Spasticity: Everything you need to know!
Published Jun 17, 2024 • By Candice Salomé
Spasticity is a symptom found in various neurological conditions such as Multiple Sclerosis (MS), stroke (CVA), and cerebral palsy. It is characterized by sudden muscle contractions during stretching, which can lead to movement blockage or manifest as flexion or extension spasms.
But how does spasticity manifest? How often does it occur? How is it managed?
We explain everything in our article!
What is spasticity?
Spasticity is characterized by reflex muscle contractions, resulting in stiffness during stretching, typically present in muscles with motor deficits.
Spasticity varies greatly in its onset. Symptoms can vary in intensity and occur both day and night, significantly impacting the quality of sleep for those affected.
This symptom is caused by the alteration of nerve conduction, meaning there is a problem in the "transport" of nerve information by the nerve.
It leads to an increase in muscle tone, manifested by:
- Persistent stiffness,
- Contractures,
- Painful spasms that can become disabling.
Spasticity is commonly found in conditions such as multiple sclerosis (MS), stroke (CVA), tetraplegia, brain or spinal cord damage (tumor, infections, etc.), cerebral palsy, or after a head injury.
Other factors known as irritative stimuli, or aggravating factors (fever, stress, pressure sores, urinary and dental infections, etc.), can significantly impact the level of spasticity in a patient.
What is the impact of spasticity on patients' quality of life?
The main consequences of spasticity are increased muscle tone and heightened osteotendinous reflexes. This can significantly affect patients by causing issues such as:
- Spasms
- Contractures
- Abnormal physical posture
- Pain
Additionally, spasticity can lead to motor disturbances and a loss of dexterity in the fingers. It complicates movement, posture maintenance, balance, transitioning between sitting and standing, dressing, and other daily activities.
How is spasticity diagnosed?
Healthcare professionals use different scales to assess the intensity of spasticity and propose the most appropriate management for the patient.
A physiotherapist or rehabilitation doctor, by rapidly moving the leg or arm, for instance, can check for resistance, which is indicative of spasticity.
Using a scale from 0 (no spasticity) to 5 (severe spasticity), they can measure the degree of spasticity and adjust the treatment plan accordingly.
Another scale, reflecting the patient's perspective, is also used. This is called the "Numerical Rating Scale," where patients rate their spasticity intensity from 0 to 10.
Both analyses are important as results can differ. The patient's perception might be higher than the doctor's assessment, and spasticity can vary greatly throughout the day.

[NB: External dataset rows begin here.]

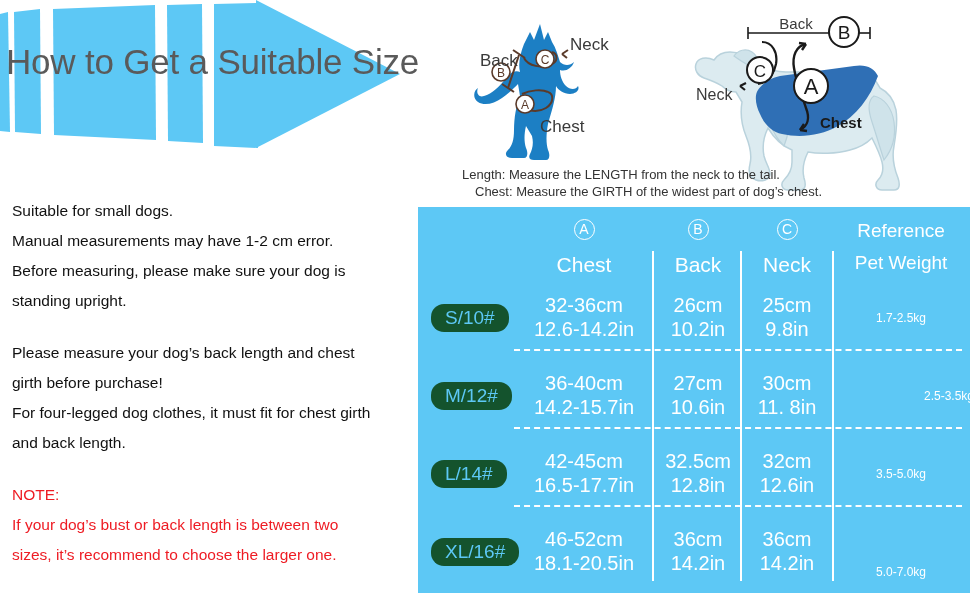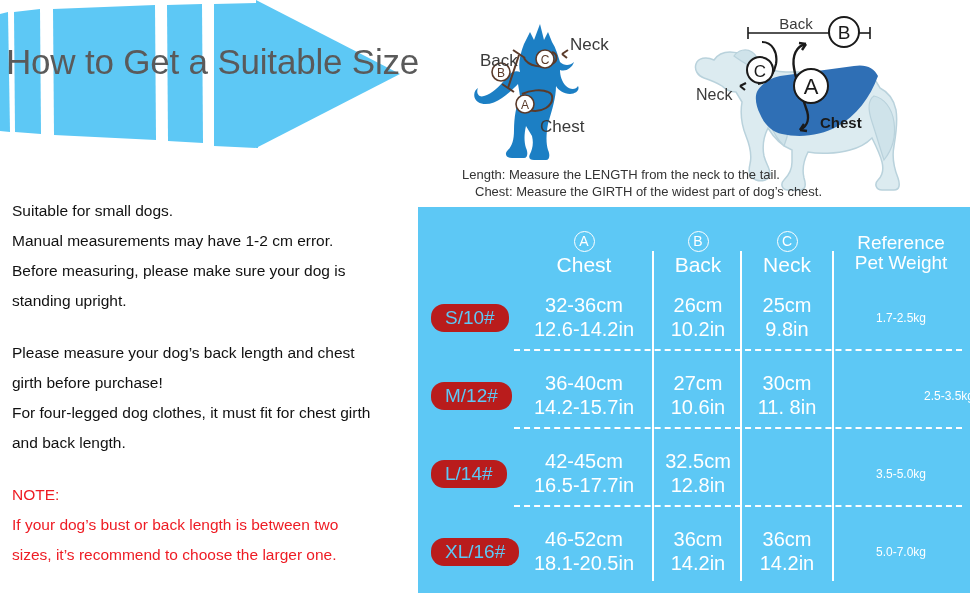--- a/index.html
+++ b/index.html
@@ -56,7 +56,7 @@
     border: 1.6px solid #ffffff; border-radius: 50%;
     font-size: 14px; text-align: center; margin-bottom: 2px;
   }
-  .hcell .hlabel { display: block; font-size: 21px; }
+  .hcell .hlabel { display: block; font-size: 21px; margin-top: 12px; }
   .hcell.ref .hlabel { font-size: 19px; line-height: 1.05; }
 
   .trow { position: relative; height: 78px; }

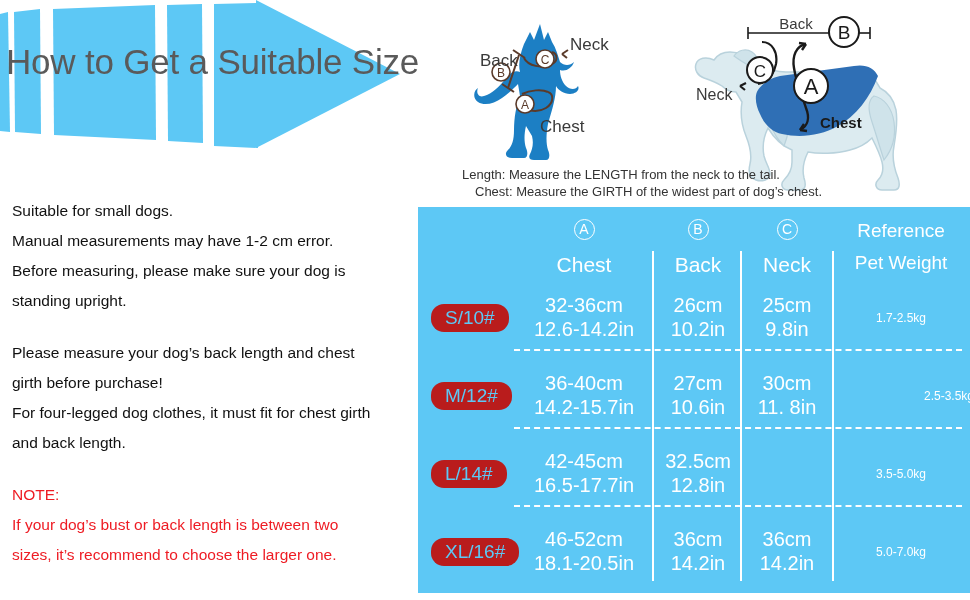--- a/index.html
+++ b/index.html
@@ -62,7 +62,7 @@
   .trow { position: relative; height: 78px; }
   .trow .badge {
     position: absolute; left: 13px; top: 50%; transform: translateY(-50%);
-    background: #b91c1c; color: #5dc8f5;
+    background: #14532d; color: #5dc8f5;
     border-radius: 13px; padding: 3px 14px;
     font-size: 19px; white-space: nowrap;
   }

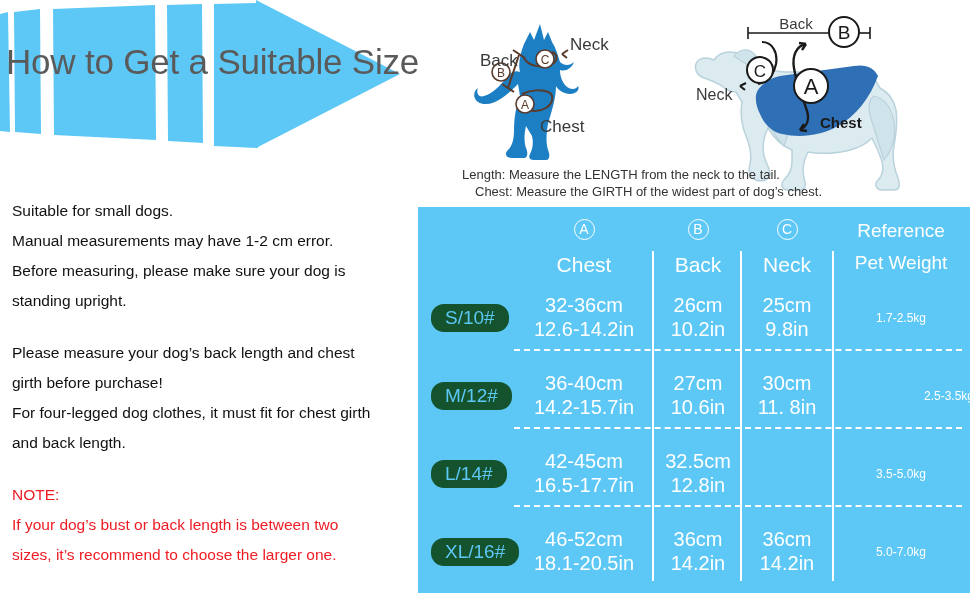--- a/index.html
+++ b/index.html
@@ -344,6 +344,10 @@
         <span class="l2">32.5cm</span>
         <span class="l2">12.8in</span>
       </div>
+      <div class="cell" style="left:326px; width:86px;">
+        <span class="l2">32cm</span>
+        <span class="l2">12.6in</span>
+      </div>
       <div class="cell weight" style="left:416px; width:134px;">3.5-5.0kg</div>
       <div class="dash" style="bottom:6px;"></div>
     </div>

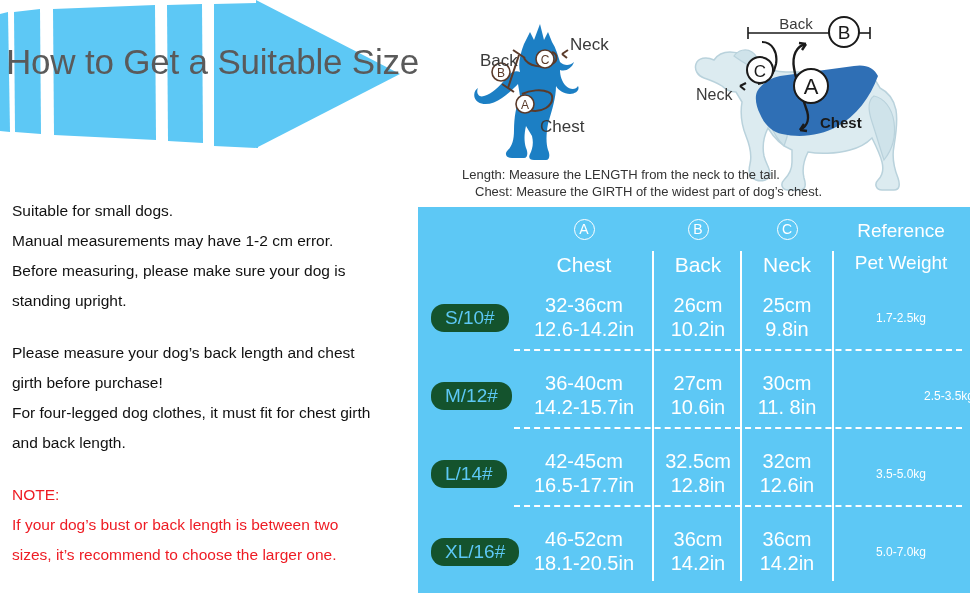--- a/index.html
+++ b/index.html
@@ -366,7 +366,7 @@
         <span class="l2">36cm</span>
         <span class="l2">14.2in</span>
       </div>
-      <div class="cell weight" style="left:416px; width:134px;">5.0-7.0kg</div>
+      <div class="cell weight" style="left:416px; width:134px;margin-top:20px;">5.0-7.0kg</div>
     </div>
 
     <div class="vsep" style="left:234px; top:44px; height:330px;"></div>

How is spasticity managed?
Non-drug treatments
Physiotherapy aims to reduce muscle tone and improve the range and coordination of movements through postures and stretches. The physiotherapist stretches the spastic muscles and teaches the patient self-stretching exercises, which are effective and significantly improve quality of life when practiced daily.
Occupational therapy helps patients gain autonomy in their daily lives by proposing solutions to adapt to their new constraints.
Cold therapy is effective for patients whose spasticity symptoms worsen with heat. It is recommended to apply crushed ice wrapped in a cloth to the affected areas to reduce body temperature by about 1 degree.
Stress management techniques like sophrology or meditation help manage stress and negative emotions, which can impact spasticity.
Drug treatments
Muscle relaxants can be prescribed in gradually increasing doses, as their effectiveness and tolerance vary among patients.
Intramuscular injections of botulinum toxin can locally reduce muscle activity.